Dataset content Block Start
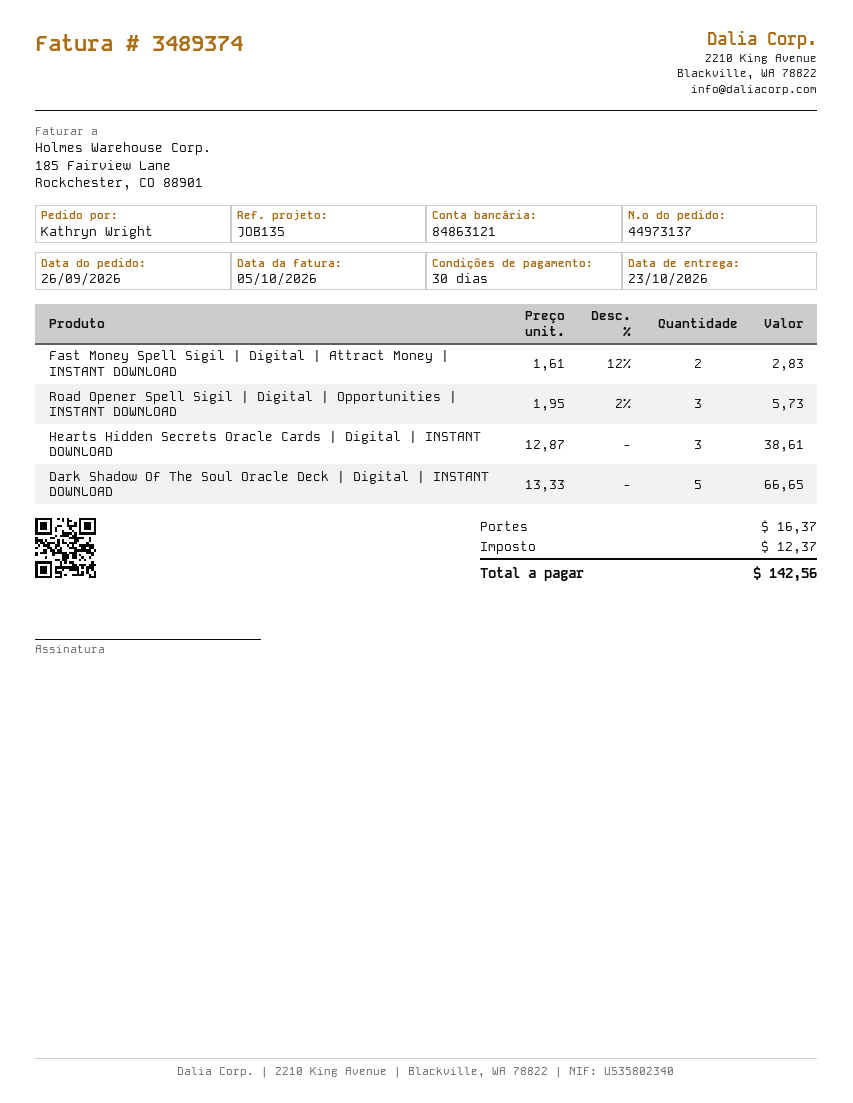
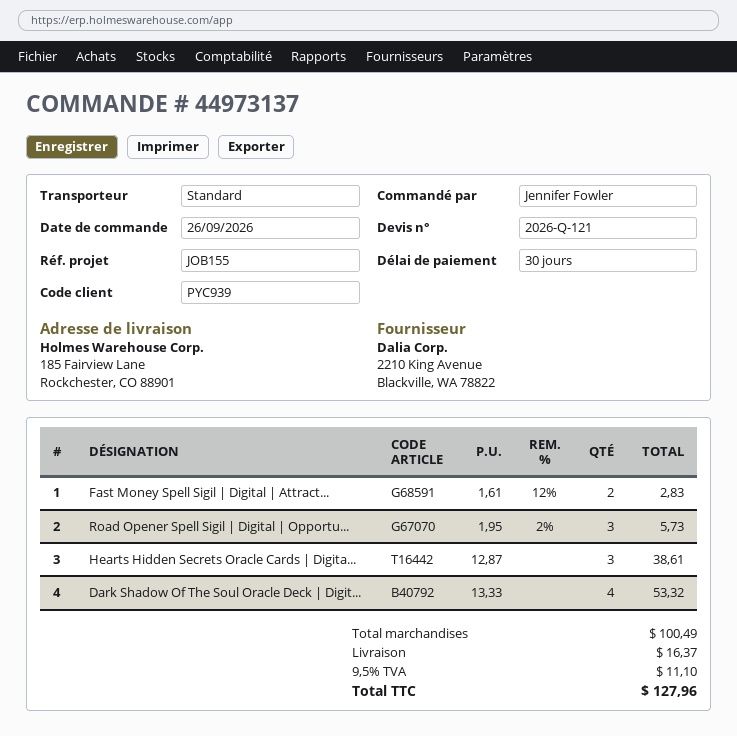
reference: JOB135 -> JOB155
ordered by: Kathryn Wright -> Jennifer Fowler
Dark Shadow Of The Soul Oracle Deck | Digital | INSTANT DOWNLOAD: 5 x 13.33 = 66.65 -> 4 x 13.33 = 53.32
tax: 12.37 -> 11.10
total: 142.56 -> 127.96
Dataset content Block End
◆ **Work request**:
None of the pictures belongs in the answer, but all the entries must be repeated exactly.

◆ **Result of the exercise**:
reference: JOB135 -> JOB155
ordered by: Kathryn Wright -> Jennifer Fowler
Dark Shadow Of The Soul Oracle Deck | Digital | INSTANT DOWNLOAD: 5 x 13.33 = 66.65 -> 4 x 13.33 = 53.32
tax: 12.37 -> 11.10
total: 142.56 -> 127.96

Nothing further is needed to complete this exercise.